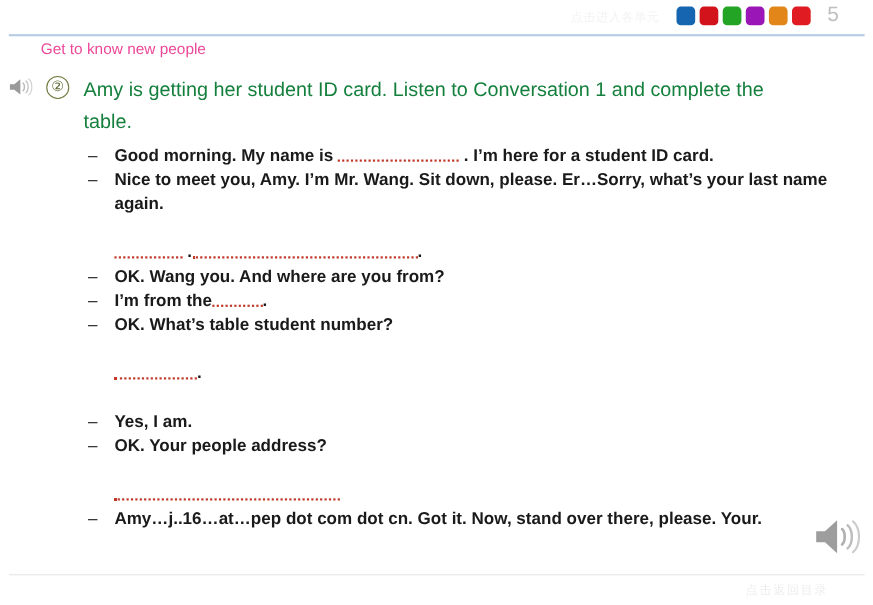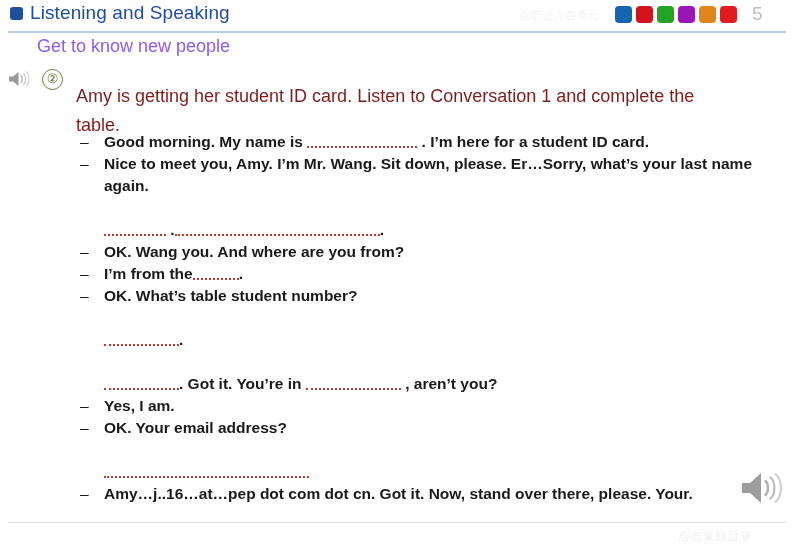--- a/index.html
+++ b/index.html
@@ -76,22 +76,22 @@
     position: absolute;
     left: 752px; top: 3px;
     font-size: 19px;
     color: #bfbfbf;
   }
 
   
   #subtitle {
     position: absolute;
     left: 37px; top: 36px;
-    font-size: 18px;
-    color: #8b5cf6;
+    font-size: 14px;
+    color: #ec4899;
     white-space: nowrap;
   }
 
   
   #task-row {
     position: absolute;
     left: 8px; top: 66px;
     width: 740px;
   }
   #speaker-icon-small {
@@ -107,24 +107,24 @@
     height: 19px;
     border: 1.3px solid #6e7b3f;
     border-radius: 50%;
     color: #5d6a33;
     font-size: 13px;
     line-height: 18px;
     text-align: center;
   }
   #task-text {
     position: absolute;
-    left: 68px; top: 16px;
+    left: 68px; top: 1px;
     width: 660px;
     font-size: 18px;
-    color: #7f1d1d;
+    color: #15803d;
     line-height: 29px;
   }
 
   
   #dialogue {
     position: absolute;
     left: 80px; top: 131px;
     width: 700px;
     font-size: 15.5px;
     color: #1a1a1a;
@@ -182,24 +182,20 @@
     color: #ededed;
     letter-spacing: 1.5px;
     white-space: nowrap;
   }
 </style>
 </head>
 <body>
 
 <div id="header">
 
-  <div id="title-block">
-    <span id="title-square"></span>
-    <span id="title-text">Listening and Speaking</span>
-  </div>
 
   <div id="nav-hint">点击进入各单元</div>
 
   <div id="color-chips">
       <span class="chip" style="background: rgb(21, 101, 176);"></span>
       <span class="chip" style="background: rgb(210, 19, 27);"></span>
       <span class="chip" style="background: rgb(36, 164, 37);"></span>
       <span class="chip" style="background: rgb(155, 22, 182);"></span>
       <span class="chip" style="background: rgb(226, 134, 26);"></span>
       <span class="chip" style="background: rgb(224, 27, 34);"></span>
@@ -250,31 +246,27 @@
     <div class="d-line">
       <span class="d-dash">–</span>
       <span class="d-body">OK. What’s table student number?</span>
     </div>
     <div class="gap-row"></div>
     <div class="d-line d-nodash">
       <span class="d-dash">–</span>
       <span class="d-body"><span class="blank" style="width: 75px;"></span>.</span>
     </div>
     <div class="gap-row"></div>
-    <div class="d-line d-nodash">
-      <span class="d-dash">–</span>
-      <span class="d-body"><span class="blank" style="width: 75px;"></span>. Got it. You’re in <span class="blank" style="width: 95px;"></span> , aren’t you?</span>
-    </div>
     <div class="d-line">
       <span class="d-dash">–</span>
       <span class="d-body">Yes, I am.</span>
     </div>
     <div class="d-line">
       <span class="d-dash">–</span>
-      <span class="d-body">OK. Your email address?</span>
+      <span class="d-body">OK. Your people address?</span>
     </div>
     <div class="gap-row"></div>
     <div class="d-line d-nodash">
       <span class="d-dash">–</span>
       <span class="d-body"><span class="blank" style="width: 205px;"></span></span>
     </div>
     <div class="d-line">
       <span class="d-dash">–</span>
       <span class="d-body">Amy…j..16…at…pep dot com dot cn. Got it. Now, stand over there, please. Your.</span>
     </div>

:::

**What to work on**
Across the whole listing above, find every line with the string "body" and copy it.

**Exercise solution**
 <body>
       <span class="d-body">OK. What’s table student number?</span>
       <span class="d-body"><span class="blank" style="width: 75px;"></span>.</span>
-      <span class="d-body"><span class="blank" style="width: 75px;"></span>. Got it. You’re in <span class="blank" style="width: 95px;"></span> , aren’t you?</span>
       <span class="d-body">Yes, I am.</span>
-      <span class="d-body">OK. Your email address?</span>
+      <span class="d-body">OK. Your people address?</span>
       <span class="d-body"><span class="blank" style="width: 205px;"></span></span>
       <span class="d-body">Amy…j..16…at…pep dot com dot cn. Got it. Now, stand over there, please. Your.</span>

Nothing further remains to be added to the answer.